Lyle SmithGraybeal said...

Hello, Timothy. Thank you for your kind comments about this Renovare Bible. I am a contributor--"Wisdom of Solomon"; probably one of the weaker contributions!--and also am on staff with the Renovare organization. I do hope you enjoy your time working through it!

Please note that the new Renovare website is The extension has changed from .org to .us.

Timothy said...


Thanks for stopping by. I look forward to working through the Bible, so far so good! :)

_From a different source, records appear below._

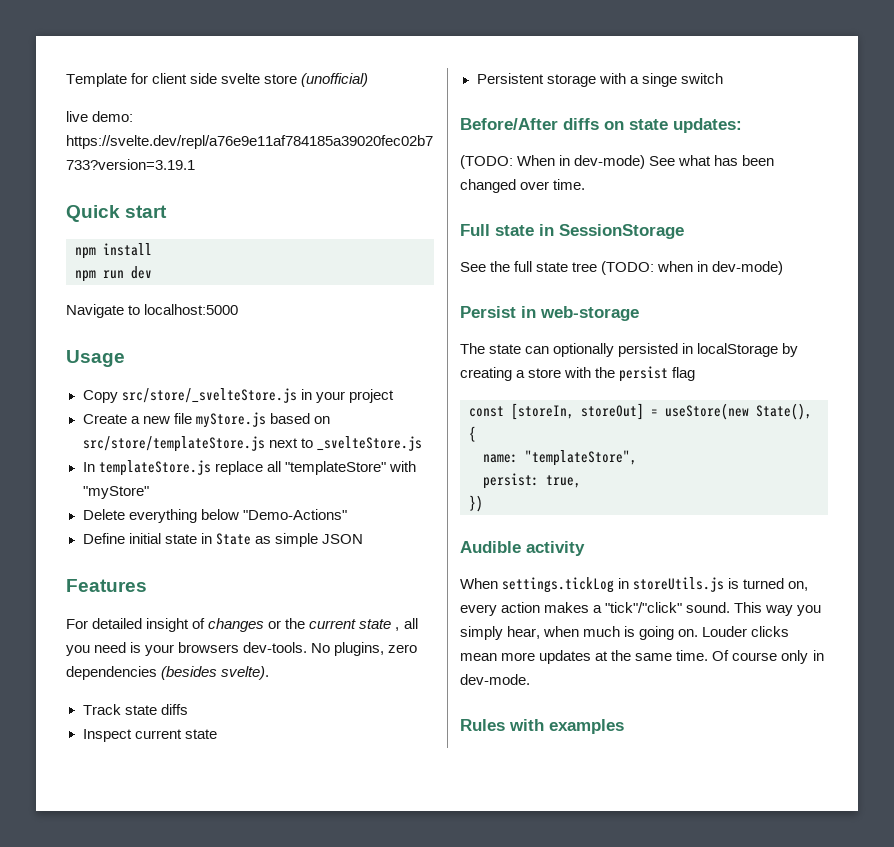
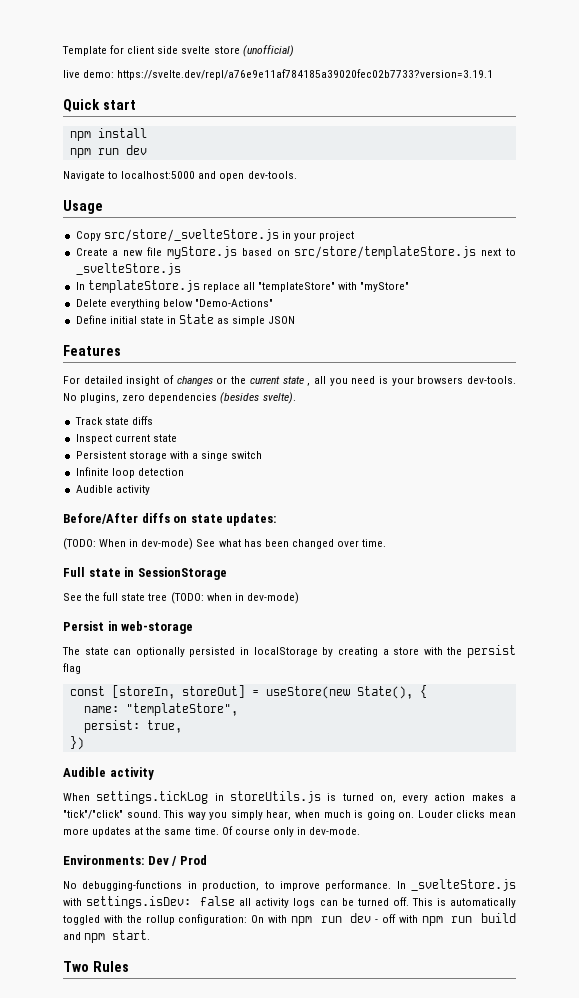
(239, 309) none -> [198,171,297,181] and open dev-tools.
(723, 78) none -> [75,467,184,478] [75,485,150,495] // Infinite loop detection // Audible activity
[460,719,624,734] Rules with examples -> [63,855,207,866] [63,879,516,891] [63,896,516,909] [63,913,516,926] [63,930,151,943] [63,961,129,972] Environments: Dev / Prod // No debugging-functions in production, to improve performance. In _svelteStore.js with settings.isDev: false all activity logs can be turned off. This is automatically toggled with the rollup configuration: On with npm run dev - off with npm run build and npm start. // Two Rules

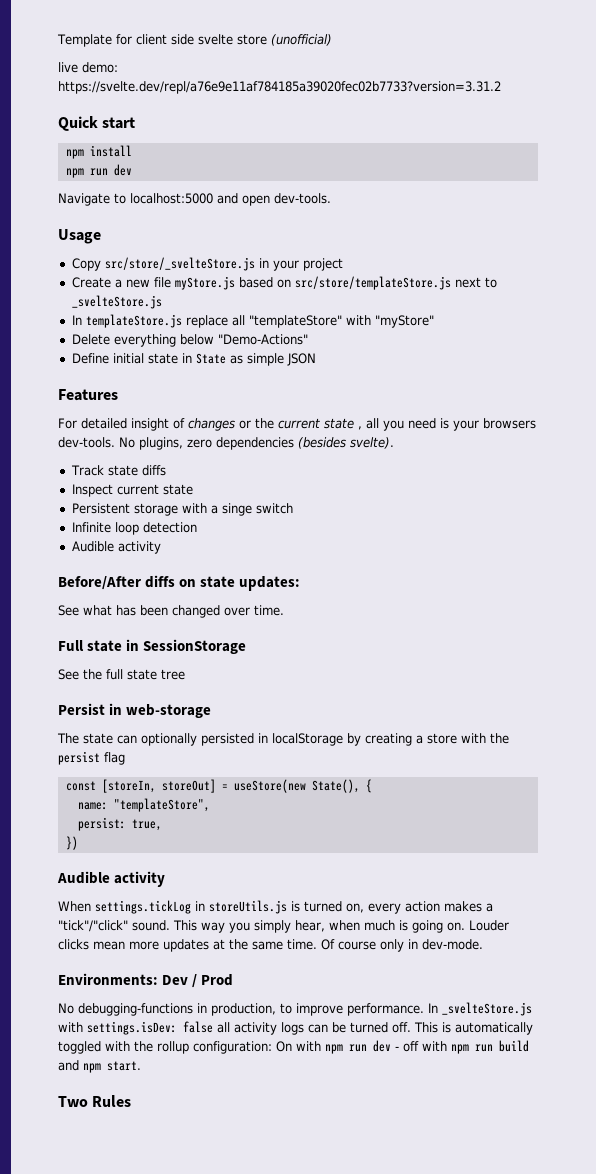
[117,69,494,80] https://svelte.dev/repl/a76e9e11af784185a39020fec02b7733?version=3.19.1 -> [58,81,501,94] https://svelte.dev/repl/a76e9e11af784185a39020fec02b7733?version=3.31.2
[63,538,194,550] (TODO: When in dev-mode) -> (301, 583) none
[170,592,299,604] (TODO: when in dev-mode) -> (185, 674) none

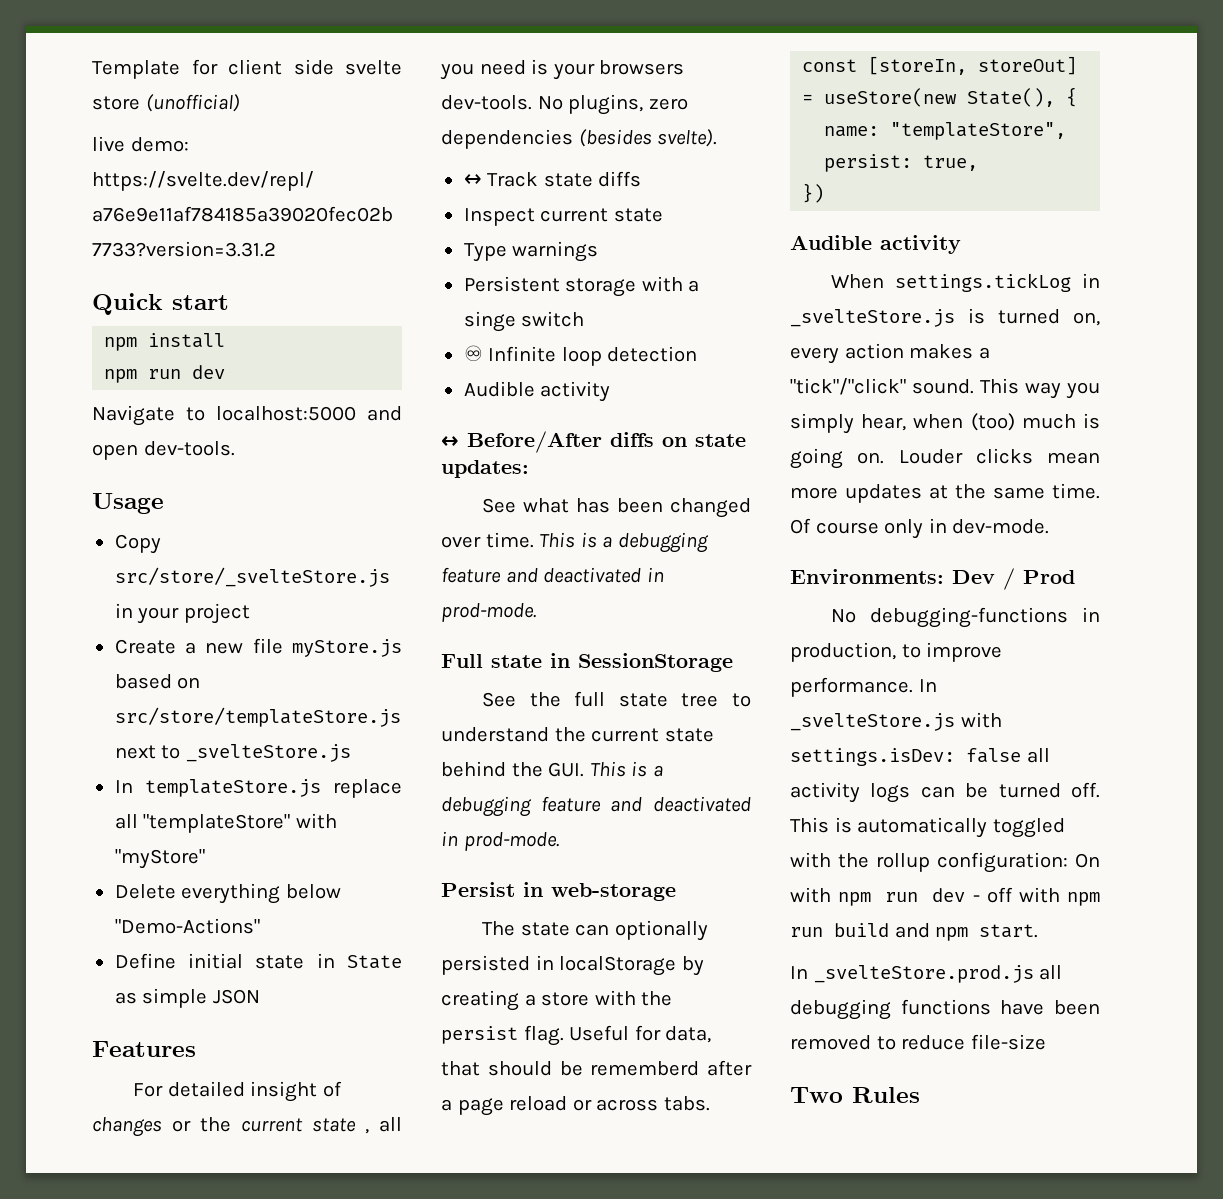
(394, 443) none -> [463,174,482,186] ↔
(193, 489) none -> [463,241,599,262] // Type warnings
(293, 508) none -> [463,345,483,361] ♾
(161, 547) none -> [441,436,459,447] ↔
(284, 610) none -> [539,532,709,553] [441,567,664,583] [441,603,536,622] This is a debugging feature and deactivated in prod-mode.
(185, 674) none -> [732,693,751,707] [441,727,714,742] [441,761,663,777] [441,796,751,817] [441,831,559,851] to understand the current state behind the GUI. This is a debugging feature and deactivated in prod-mode.
[104,752,125,765] flag -> [523,1025,712,1046] [441,1060,752,1076] [441,1096,710,1116] flag. Useful for data, that should be rememberd after a page reload or across tabs.
[209,900,287,914] storeUtils.js -> [790,309,955,327] _svelteStore.js
(360, 925) none -> [970,413,1015,431] (too)
(141, 1066) none -> [790,965,1063,983] [790,999,1100,1020] [790,1034,1046,1050] // In _svelteStore.prod.js all debugging functions have been removed to reduce file-size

I will also update the website.


Ted said...

I picked up a copy of this edtion at my local B&N bookstore and so far am enjoying it very much. The imitation leather has a nice spongy feel and even smells nice. Even though I am not Catholic I bought the one with the Deuterocanonicals because I often find the added bulk often helps it to lie flatter when opened. As with all the Harper NRSV bibles there is some slight bleed through of the text, but it is nowhere as bad as in their standard or Go-Anywhere editions. One thing I like about this edition is the bold section headings - probably the boldest in any bible I've encountered. I haven't read enough of the notes to comment, but in glancing through them I so happy to see that they use the traditional BC/AD for their dates.

Timothy said...


Yes! I forgot to mention that because of the Deuterocanonicals, the Bible does lie open very well. See, another reason to include them! :)

Anonymous said...

What is the difference between the New Oxford Annotated Bible with apocrypha and the RSV CE?

Timothy said...


The main difference is that the Oxford Annotated comes with commentary, notes, maps, and other study helps done by an ecumenical group of scholars. Also, the Oxford Annotated uses an "updated" edition of the RSV NT, which was done around 1971.

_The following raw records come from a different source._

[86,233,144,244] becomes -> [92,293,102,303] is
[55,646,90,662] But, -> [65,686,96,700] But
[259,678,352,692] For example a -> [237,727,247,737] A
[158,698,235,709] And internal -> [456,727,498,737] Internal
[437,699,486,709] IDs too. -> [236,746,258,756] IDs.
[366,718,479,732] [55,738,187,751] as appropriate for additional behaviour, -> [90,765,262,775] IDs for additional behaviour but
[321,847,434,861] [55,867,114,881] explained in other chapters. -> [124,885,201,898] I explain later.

The RSV-CE is very close to the standard RSV you find in the Oxford Annotated. The main difference being that there are some changes to some of the language in the New Testament. All RSV-CE's have an appendix in the back which show these changes. Ignatius Press is the main publisher of the RSV-CE, which they updated a few years ago to take out some of the archaic language.

Michael Barber said...

Unfortunately, in the second edition Ignatius Press also added changed other words. For example, the Last Supper has Jesus taking "the chalice". That's not a translation of the Greek word, which is simply "cup". I realize that it's cool, because it ties in with the liturgy well, but that doesn't make it a good TRANSLATION. Martin Luther had to add words to the Bible to get it to match his theology (i.e., Rom 3:28, "alone"), but we Catholics don't need to do that kind of thing. So sorry they did this.